_Source material_
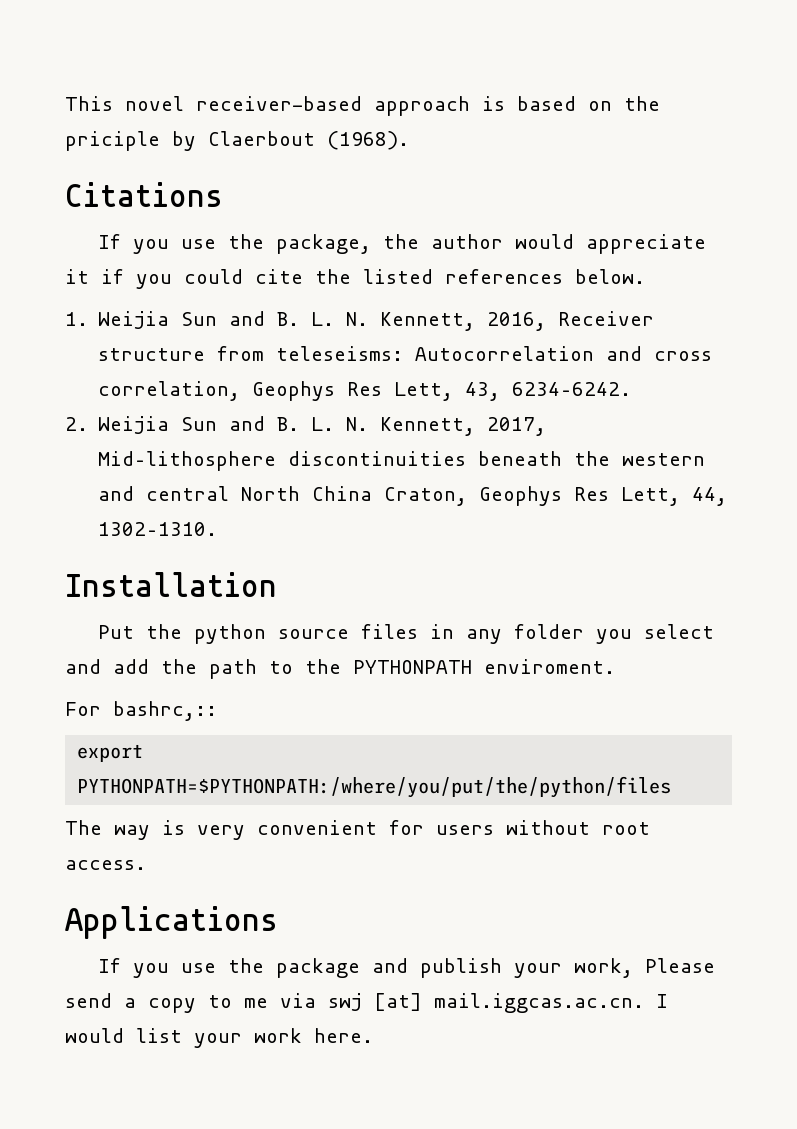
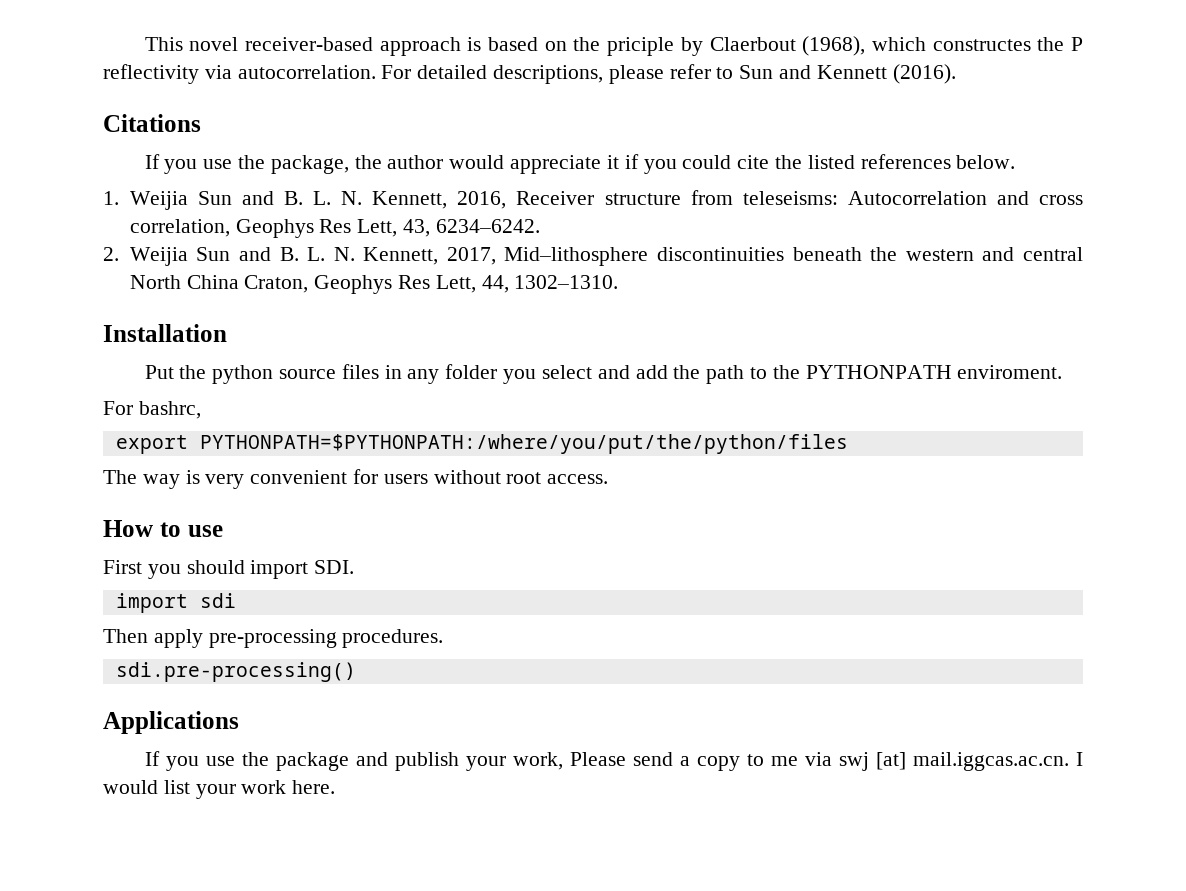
- This novel receiver-based approach is based on the priciple by Claerbout (1968).
+ This novel receiver-based approach is based on the priciple by Claerbout (1968), which constructes the P reflectivity via autocorrelation. For detailed descriptions, please refer to Sun and Kennett (2016).
- For bashrc,::
+ For bashrc,
+ How to use
+ First you should import SDI.
+ import sdi
+ Then apply pre-processing procedures.
+ sdi.pre-processing()

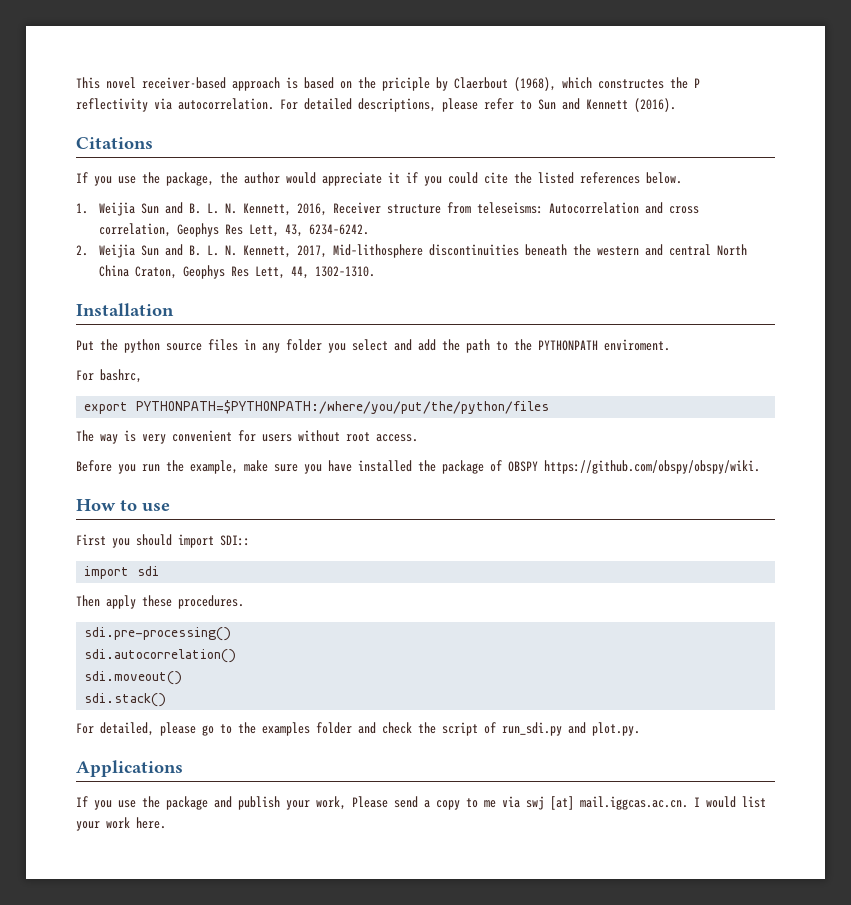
+ Before you run the example, make sure you have installed the package of OBSPY https://github.com/obspy/obspy/wiki.
- First you should import SDI.
+ First you should import SDI::
- Then apply pre-processing procedures.
+ Then apply these procedures.
+ sdi.autocorrelation()
+ sdi.moveout()
+ sdi.stack()
+ For detailed, please go to the examples folder and check the script of run_sdi.py and plot.py.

_Exercise requirements_
Please restate the entries word for word, with all pictures left out.

_Solution_
- This novel receiver-based approach is based on the priciple by Claerbout (1968).
+ This novel receiver-based approach is based on the priciple by Claerbout (1968), which constructes the P reflectivity via autocorrelation. For detailed descriptions, please refer to Sun and Kennett (2016).
- For bashrc,::
+ For bashrc,
+ How to use
+ First you should import SDI.
+ import sdi
+ Then apply pre-processing procedures.
+ sdi.pre-processing()

+ Before you run the example, make sure you have installed the package of OBSPY https://github.com/obspy/obspy/wiki.
- First you should import SDI.
+ First you should import SDI::
- Then apply pre-processing procedures.
+ Then apply these procedures.
+ sdi.autocorrelation()
+ sdi.moveout()
+ sdi.stack()
+ For detailed, please go to the examples folder and check the script of run_sdi.py and plot.py.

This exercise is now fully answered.